# PROBLEM TO WORK ON
Go through the entries and copy every line that has the string "position" in it.

# EXERCISE INPUT
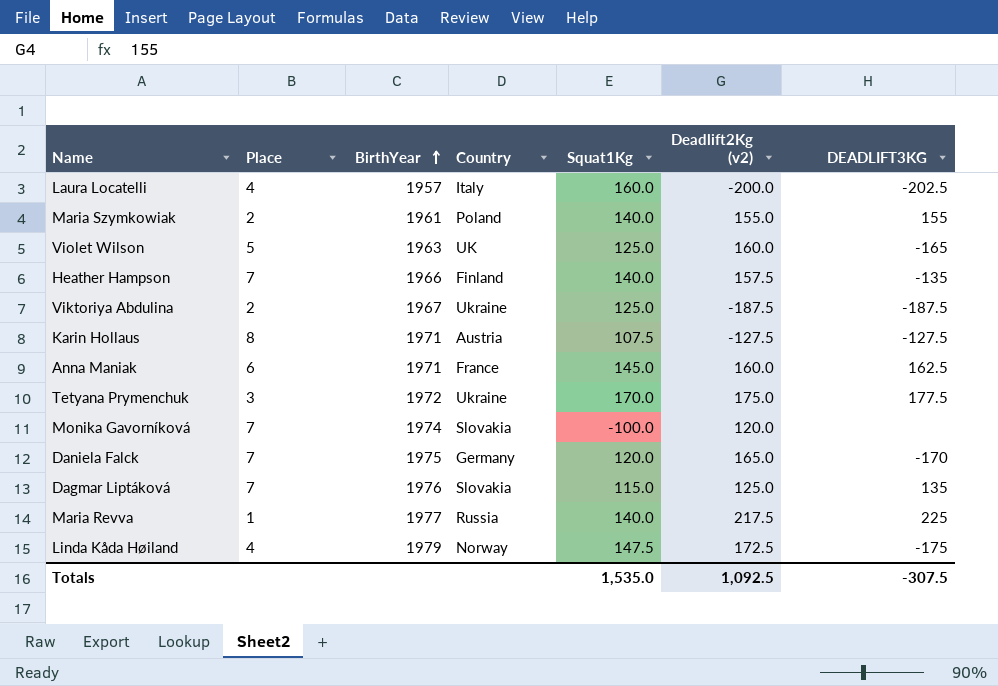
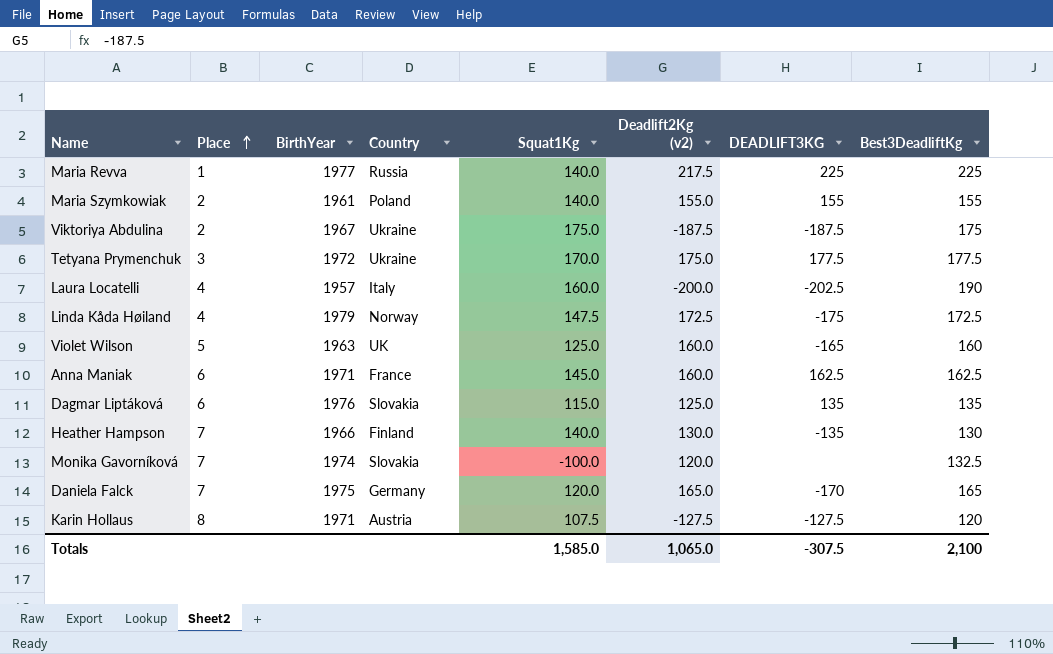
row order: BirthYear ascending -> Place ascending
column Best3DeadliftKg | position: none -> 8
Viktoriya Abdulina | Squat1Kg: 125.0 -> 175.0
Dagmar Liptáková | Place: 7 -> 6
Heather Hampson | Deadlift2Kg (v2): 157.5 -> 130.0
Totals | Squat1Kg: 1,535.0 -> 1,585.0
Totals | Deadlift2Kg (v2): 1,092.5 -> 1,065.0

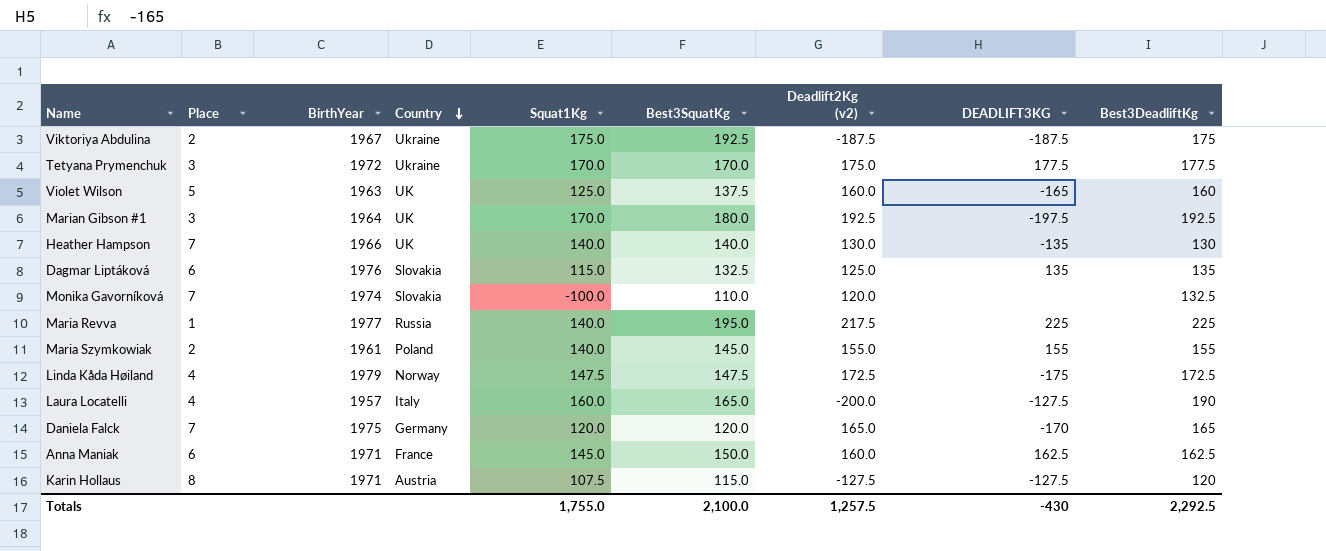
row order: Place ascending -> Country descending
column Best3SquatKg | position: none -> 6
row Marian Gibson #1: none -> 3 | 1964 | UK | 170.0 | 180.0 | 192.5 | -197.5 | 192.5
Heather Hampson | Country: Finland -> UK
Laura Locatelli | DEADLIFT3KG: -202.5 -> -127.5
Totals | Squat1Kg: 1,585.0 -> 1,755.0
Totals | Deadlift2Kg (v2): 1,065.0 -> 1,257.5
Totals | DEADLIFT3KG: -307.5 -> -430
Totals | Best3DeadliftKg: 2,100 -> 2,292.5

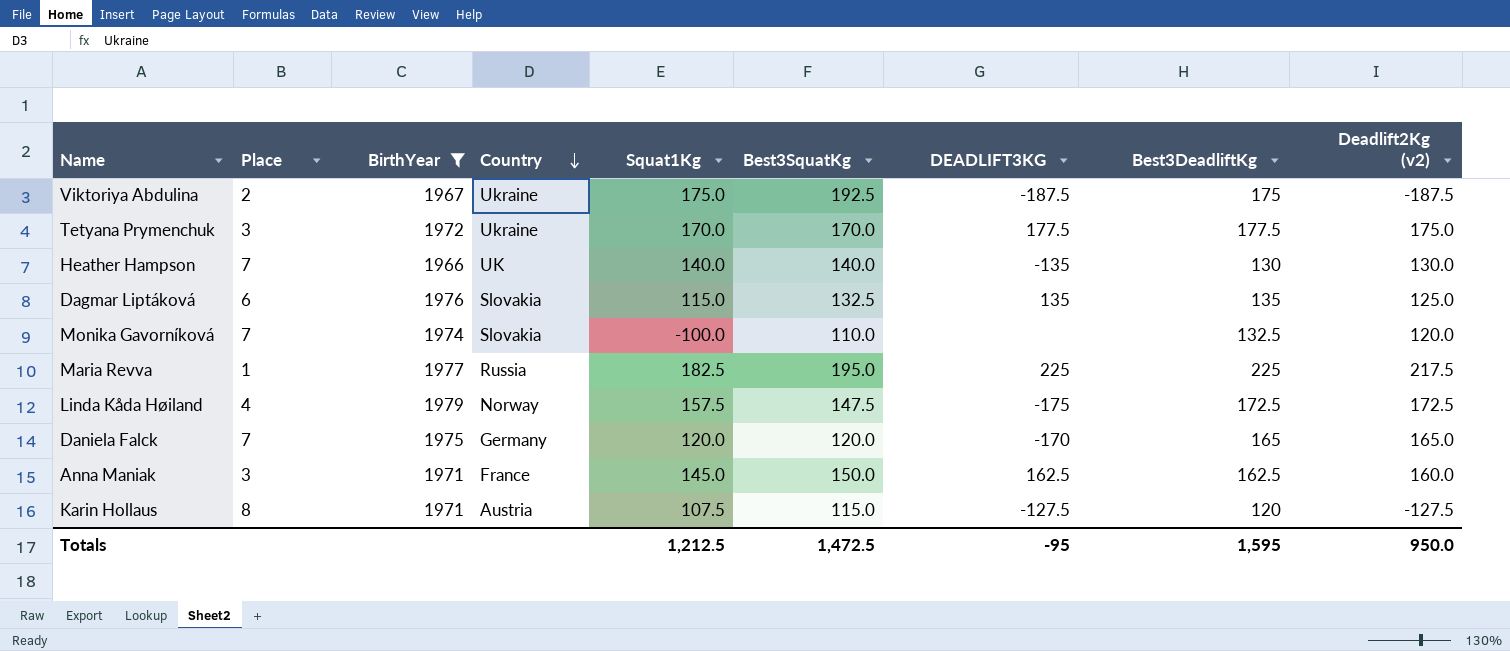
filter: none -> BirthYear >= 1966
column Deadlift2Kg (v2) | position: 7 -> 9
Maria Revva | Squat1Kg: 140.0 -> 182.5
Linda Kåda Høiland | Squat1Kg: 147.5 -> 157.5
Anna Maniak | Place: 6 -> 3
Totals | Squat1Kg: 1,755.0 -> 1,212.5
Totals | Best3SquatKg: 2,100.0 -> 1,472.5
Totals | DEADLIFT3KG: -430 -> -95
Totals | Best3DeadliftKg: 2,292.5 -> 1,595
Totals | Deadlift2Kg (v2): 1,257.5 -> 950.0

# RESULT FOR THIS EXERCISE
column Best3DeadliftKg | position: none -> 8
column Best3SquatKg | position: none -> 6
column Deadlift2Kg (v2) | position: 7 -> 9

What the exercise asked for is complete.